# Radon Solution Lady Comfort Gabel Freigabe



## cosmiq85 (7. April 2020)

Hi zusammen.

Meine Frau hat sich einen Radon Solution Comfort Lady Rahmen gekauft, bei dem empfohlener Gabel-Federweg 63mm steht.
Mehr Infos hab ich leider nicht.
Denk ihr, ich könnte da auch ne Fox 32 mit 100mm einbauen ?

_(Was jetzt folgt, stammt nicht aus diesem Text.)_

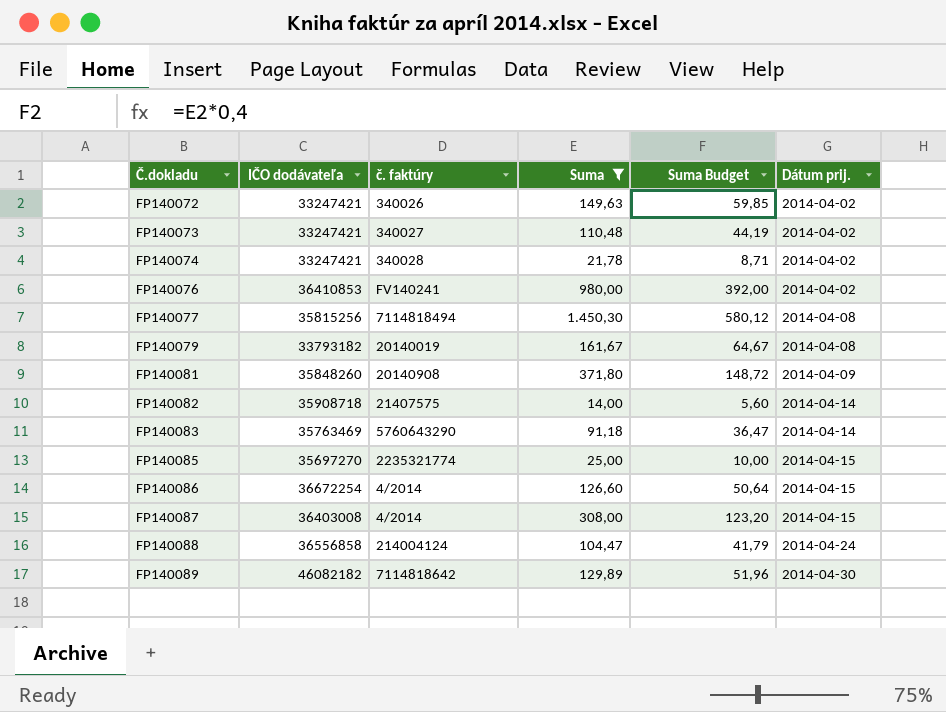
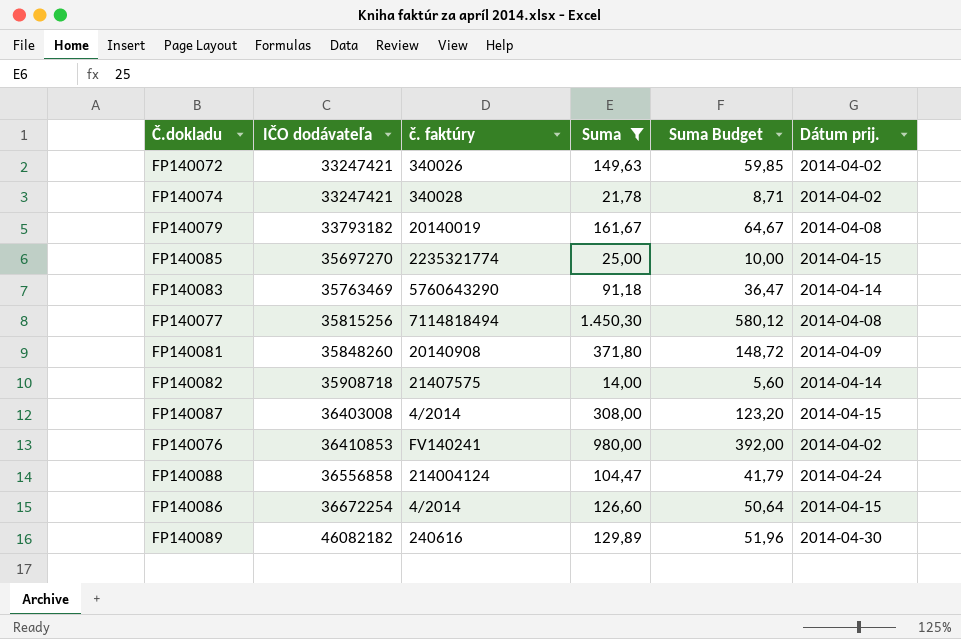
row order: Č.dokladu ascending -> IČO dodávateľa ascending
row FP140073: 33247421 | 340027 | 110,48 | 44,19 | 2014-04-02 -> none
FP140089 | č. faktúry: 7114818642 -> 240616

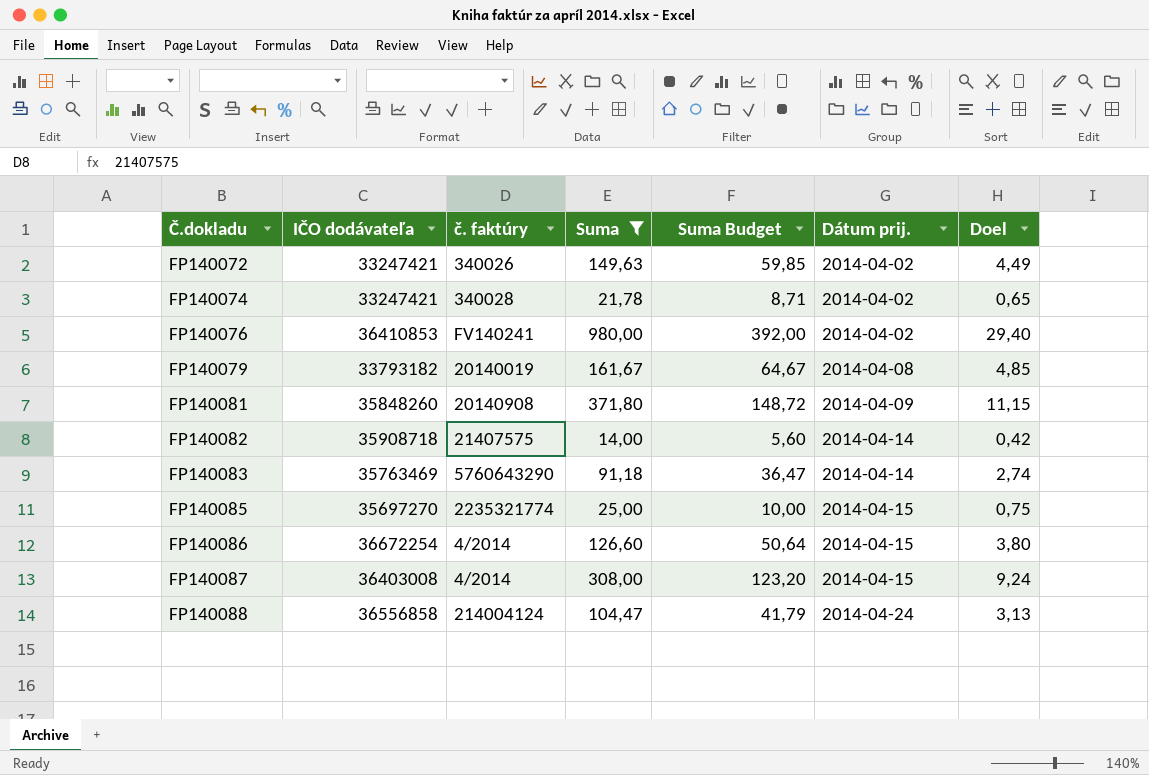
row order: IČO dodávateľa ascending -> Č.dokladu ascending
column Doel | formula: none -> [Suma] * 0,03
row FP140077: 35815256 | 7114818494 | 1.450,30 | 580,12 | 2014-04-08 -> none
row FP140089: 46082182 | 240616 | 129,89 | 51,96 | 2014-04-30 -> none

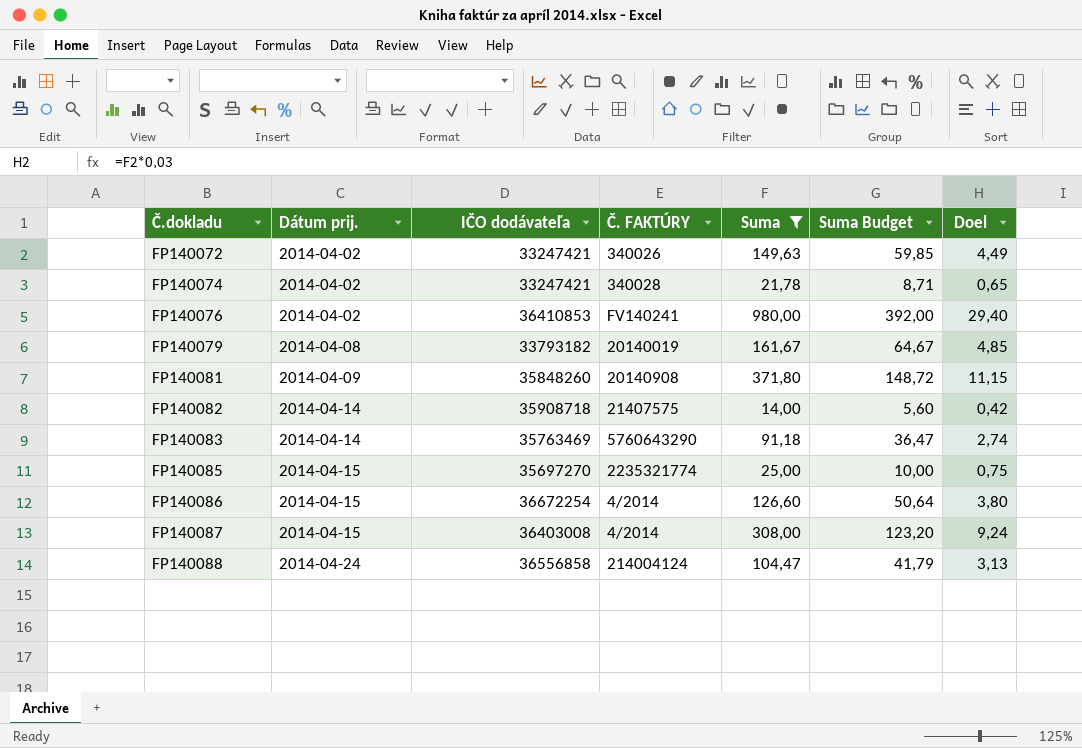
column Dátum prij. | position: 6 -> 2
column name: č. faktúry -> Č. FAKTÚRY

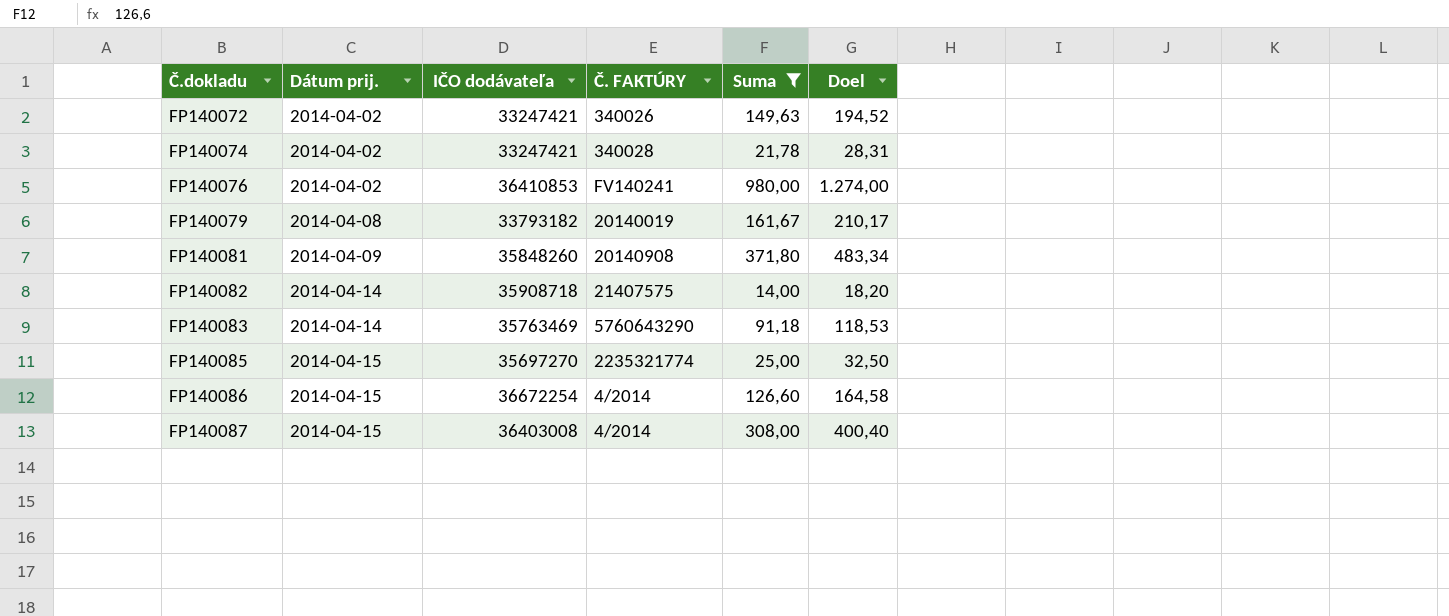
column Suma Budget | formula: [Suma] * 0,4 -> none
column Doel | formula: [Suma] * 0,03 -> [Suma] * 1,3
row FP140088: 2014-04-24 | 36556858 | 214004124 | 104,47 | 41,79 | 3,13 -> none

Sie fährt nur Strasse oder ggf mal n Feldweg.

Gruss Chris


----------



## Deleted 173968 (7. April 2020)

Ja.


----------



## MTB-News.de




----------



## Radon-Bikes (8. April 2020)

cosmiq85 schrieb:


> Hi zusammen.
> 
> Meine Frau hat sich einen Radon Solution Comfort Lady Rahmen gekauft, bei dem empfohlener Gabel-Federweg 63mm steht.
> Mehr Infos hab ich leider nicht.
> ...



Hi,

wir raten stark von einem solchen Umbau ab. Der Rahmen ist auf Trekkinggabeln mit geringerem Federweg ausgelegt und hat somit keine Freigabe für 100mm-Gabeln. Durch mehr Federweg und Einbaulänge nimmst Du direkten Einfluss auf die Geometrie (Lenk-/Sitzwinkel), die Belastungen - vor allem im Steuerrohrbereich - werden deutlich höher ausfallen. Daher: auf eigenes Risiko mit Verlust der Garantie oder lieber eine Trekkingrad-Gabel verbauen 

Gruß


----------



## Deleted 173968 (8. April 2020)

Sind Eure Rahmen so sehr 'auf Naht' konstruiert!?


----------



## Radon-Bikes (8. April 2020)

Robert-Ammersee schrieb:


> Sind Eure Rahmen so sehr 'auf Naht' konstruiert!?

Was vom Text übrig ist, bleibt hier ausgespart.